## WORK ITEM
Report every line of the records below that contains the word "Zeyd".

[Items from a data source]
########

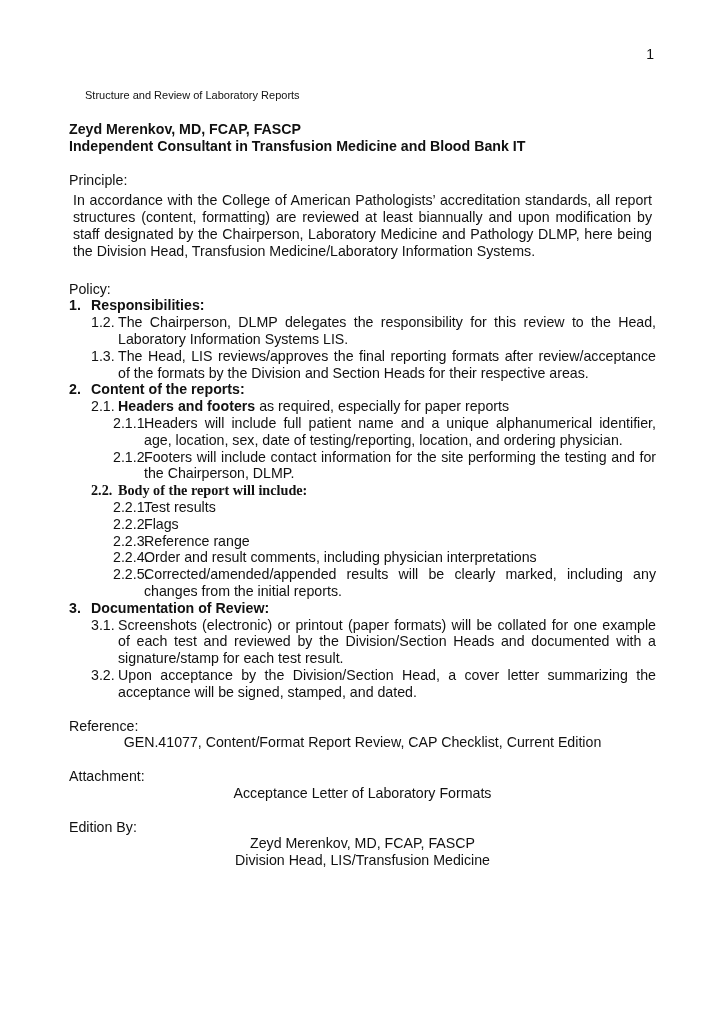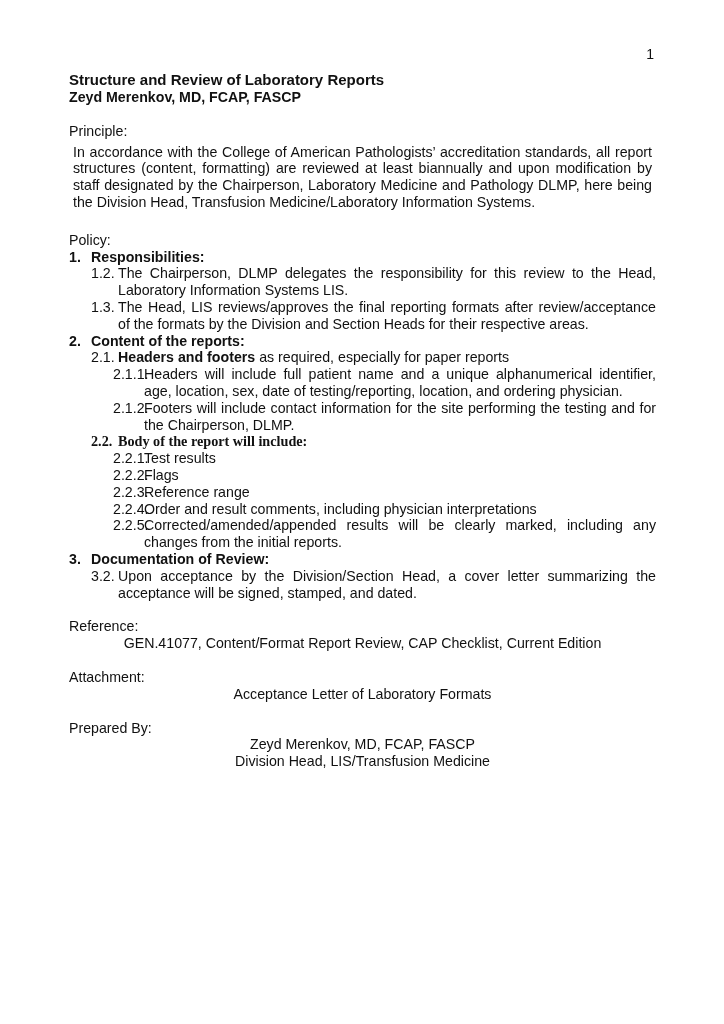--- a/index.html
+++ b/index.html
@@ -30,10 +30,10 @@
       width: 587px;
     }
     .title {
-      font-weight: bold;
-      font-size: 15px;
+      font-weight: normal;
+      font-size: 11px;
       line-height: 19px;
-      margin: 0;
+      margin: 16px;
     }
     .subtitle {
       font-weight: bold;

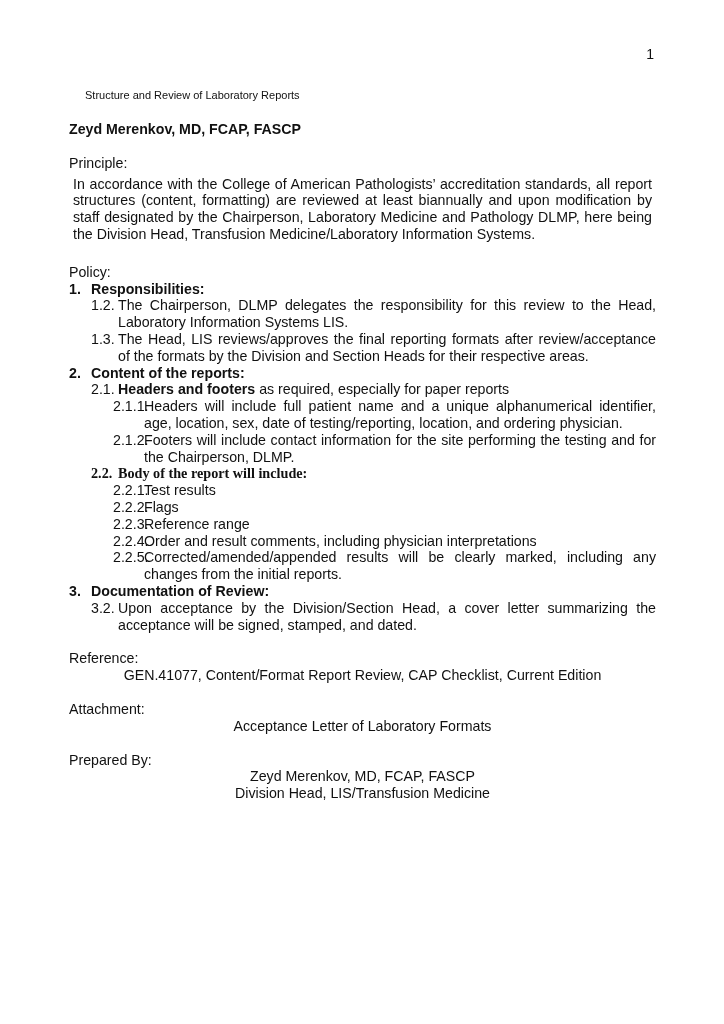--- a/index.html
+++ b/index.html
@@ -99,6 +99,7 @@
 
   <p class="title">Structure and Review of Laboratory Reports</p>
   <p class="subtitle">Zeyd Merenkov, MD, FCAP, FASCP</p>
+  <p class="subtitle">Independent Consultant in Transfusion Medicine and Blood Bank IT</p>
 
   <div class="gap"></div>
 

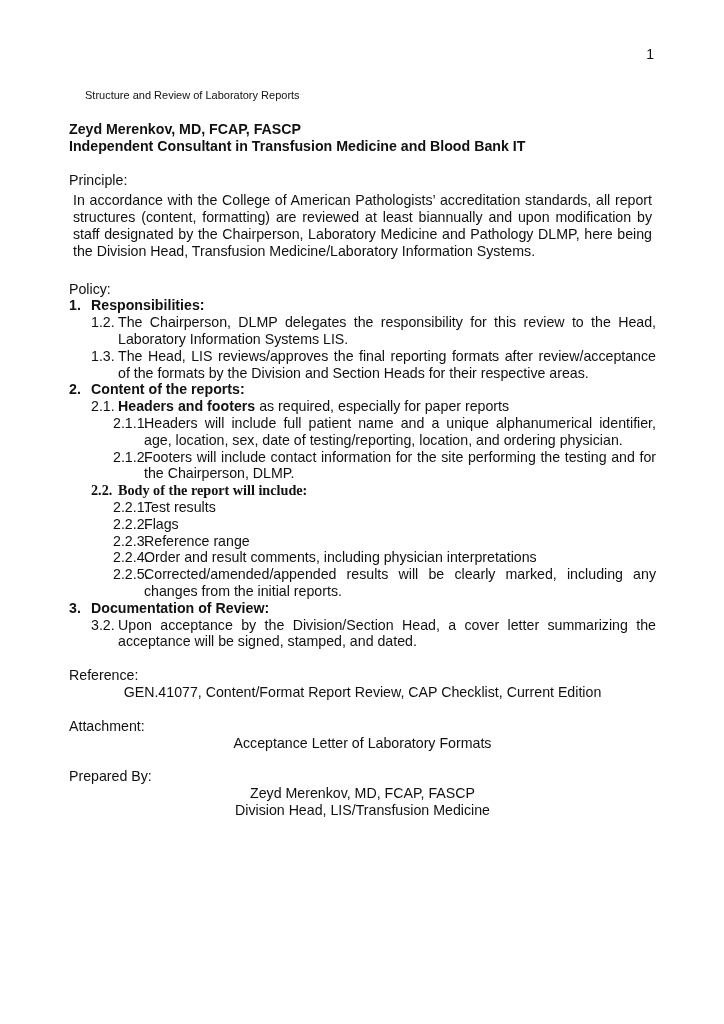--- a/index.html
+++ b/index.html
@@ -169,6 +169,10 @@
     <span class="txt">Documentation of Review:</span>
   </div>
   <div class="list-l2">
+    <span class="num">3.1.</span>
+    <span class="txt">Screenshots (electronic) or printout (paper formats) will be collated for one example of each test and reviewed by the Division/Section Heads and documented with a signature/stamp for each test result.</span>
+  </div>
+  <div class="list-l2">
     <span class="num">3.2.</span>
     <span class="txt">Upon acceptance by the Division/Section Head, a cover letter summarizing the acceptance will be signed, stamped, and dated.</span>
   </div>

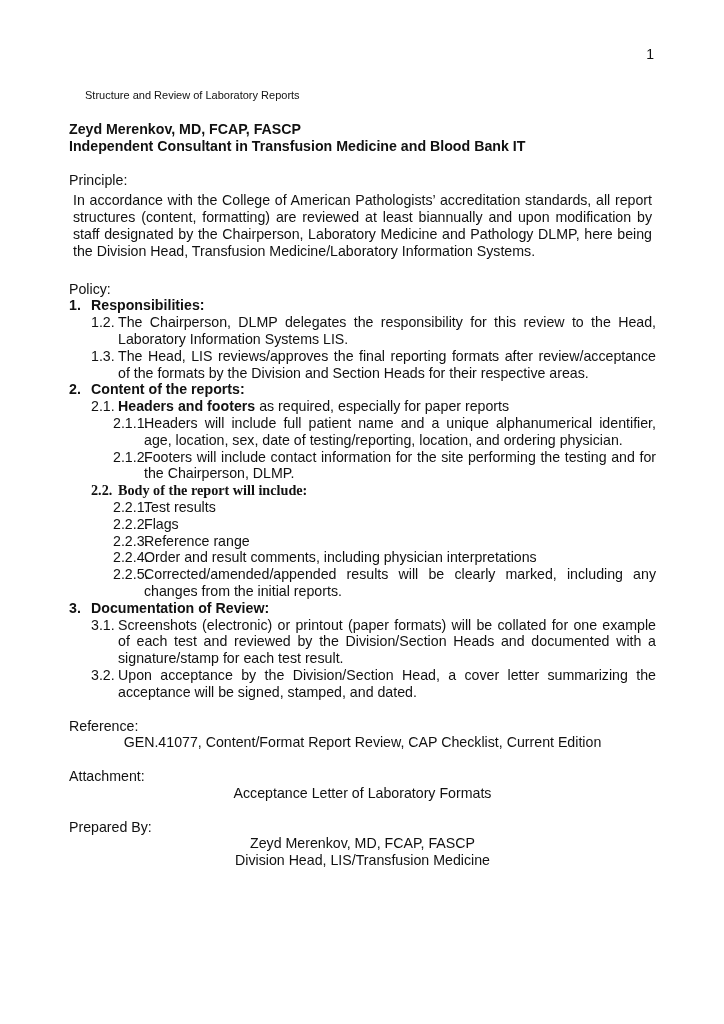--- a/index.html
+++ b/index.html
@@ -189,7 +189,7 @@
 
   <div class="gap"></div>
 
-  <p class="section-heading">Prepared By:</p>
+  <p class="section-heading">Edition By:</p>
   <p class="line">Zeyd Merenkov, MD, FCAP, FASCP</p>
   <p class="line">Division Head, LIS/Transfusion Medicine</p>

########

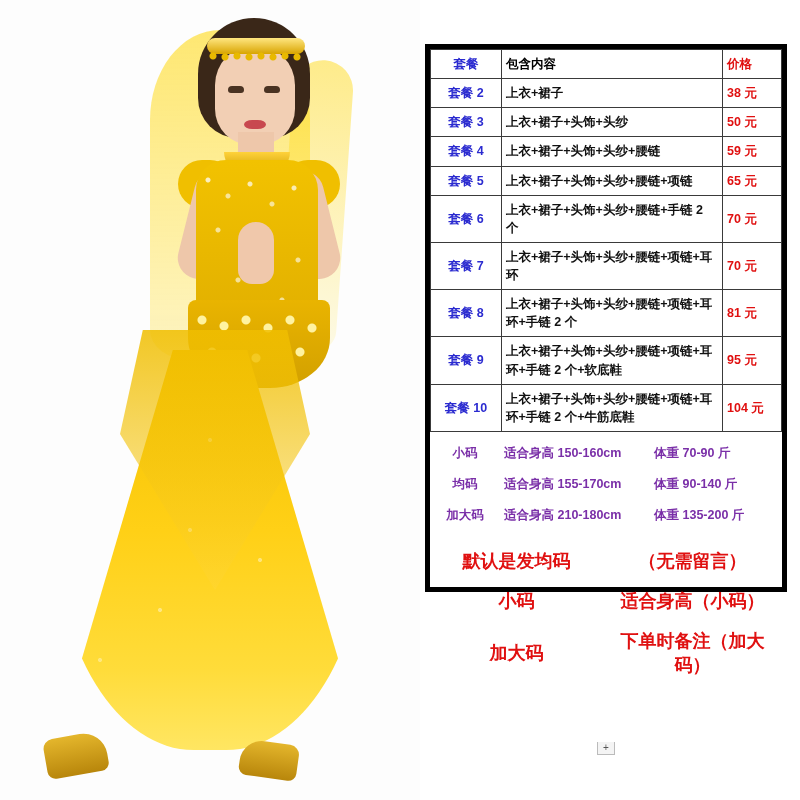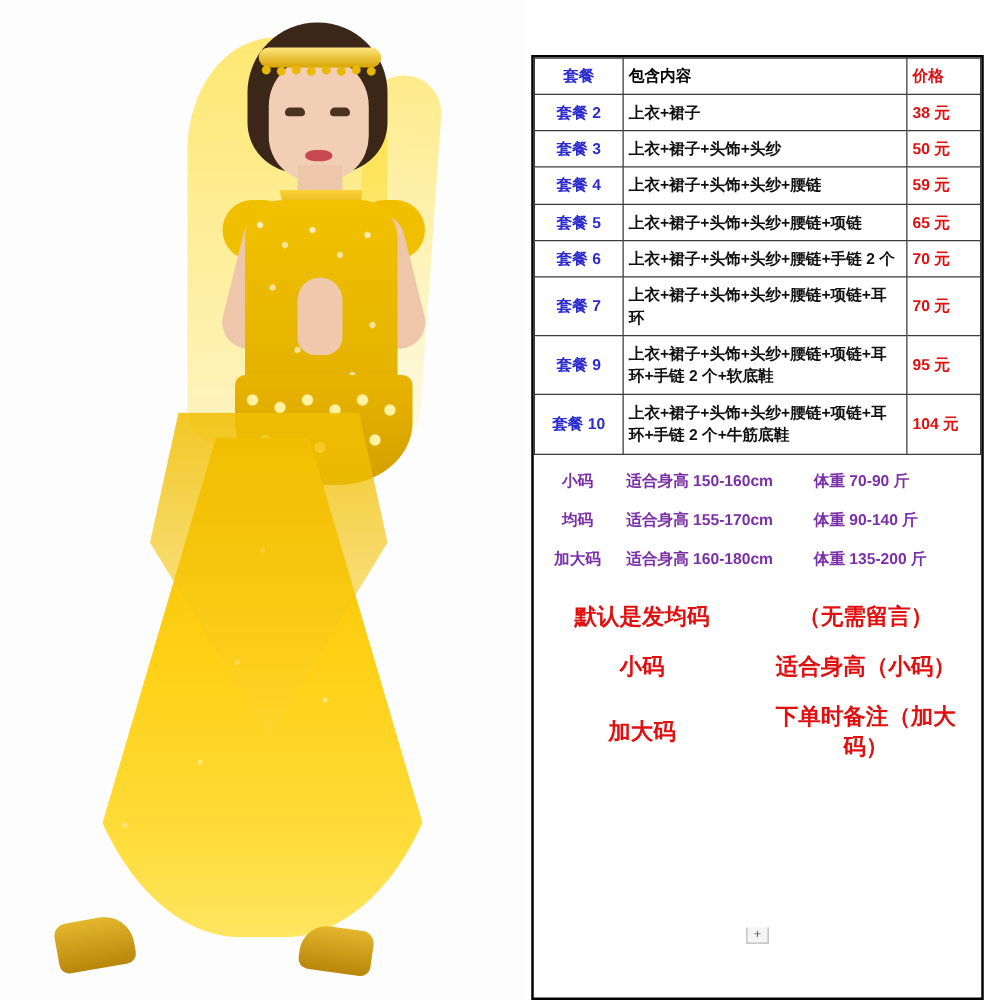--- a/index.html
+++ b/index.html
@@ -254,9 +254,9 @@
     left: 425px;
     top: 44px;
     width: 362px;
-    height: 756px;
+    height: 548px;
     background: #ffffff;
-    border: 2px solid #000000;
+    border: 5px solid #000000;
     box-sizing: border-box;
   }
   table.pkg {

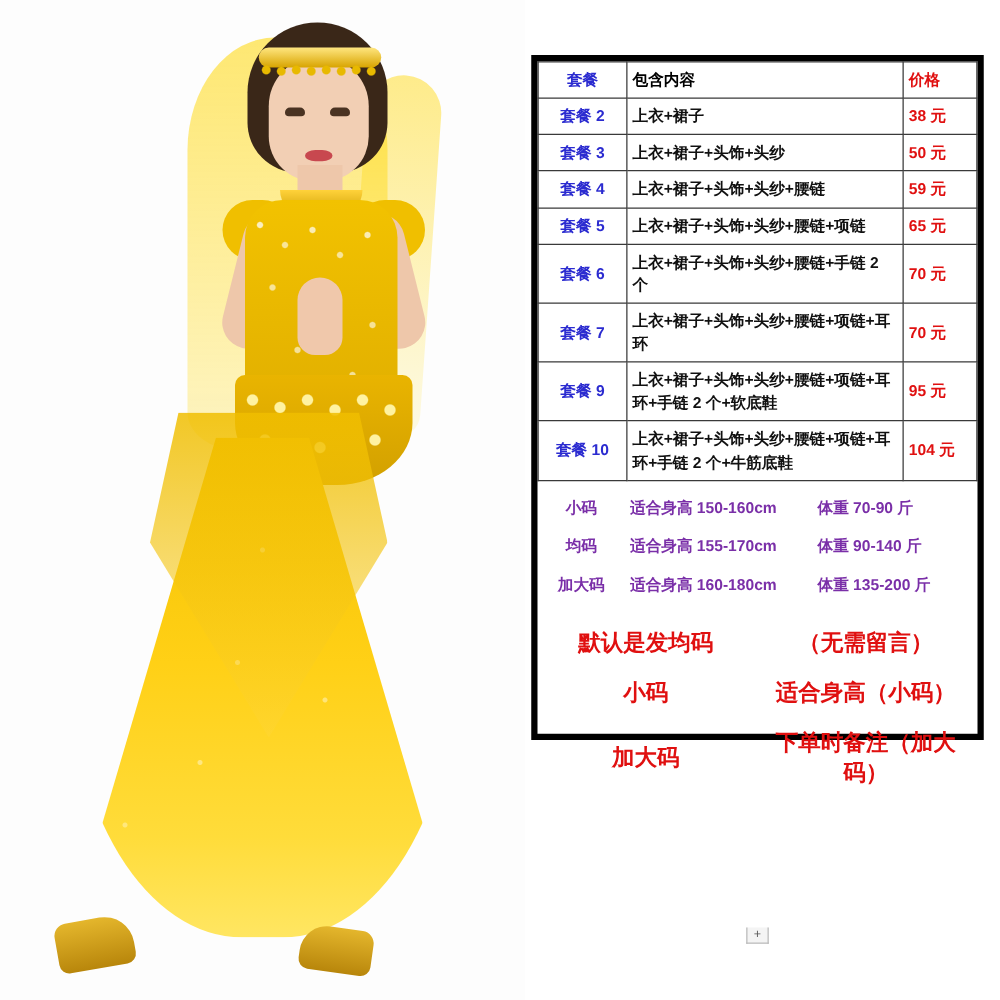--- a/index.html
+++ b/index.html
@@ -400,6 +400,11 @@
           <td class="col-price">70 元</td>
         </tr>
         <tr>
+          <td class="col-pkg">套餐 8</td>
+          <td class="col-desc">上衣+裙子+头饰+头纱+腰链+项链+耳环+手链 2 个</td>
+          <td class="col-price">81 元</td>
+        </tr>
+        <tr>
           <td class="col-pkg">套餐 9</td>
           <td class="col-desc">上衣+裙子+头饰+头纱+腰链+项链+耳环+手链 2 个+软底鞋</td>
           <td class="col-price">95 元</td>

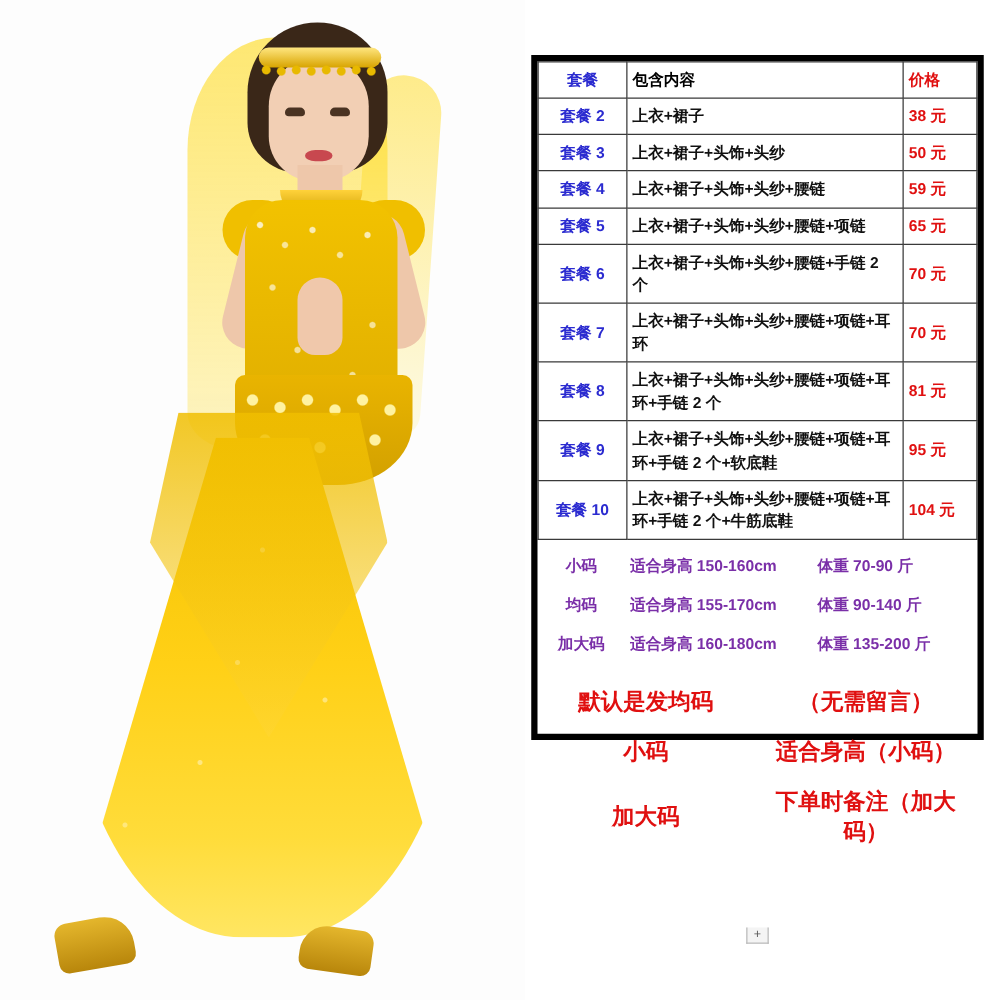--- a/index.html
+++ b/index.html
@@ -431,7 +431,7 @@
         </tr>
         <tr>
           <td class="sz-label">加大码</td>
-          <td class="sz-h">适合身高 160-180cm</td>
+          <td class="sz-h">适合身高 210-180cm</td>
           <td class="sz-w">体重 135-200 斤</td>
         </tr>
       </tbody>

########

## YOUR SOLUTION
   <p class="subtitle">Zeyd Merenkov, MD, FCAP, FASCP</p>
   <p class="line">Zeyd Merenkov, MD, FCAP, FASCP</p>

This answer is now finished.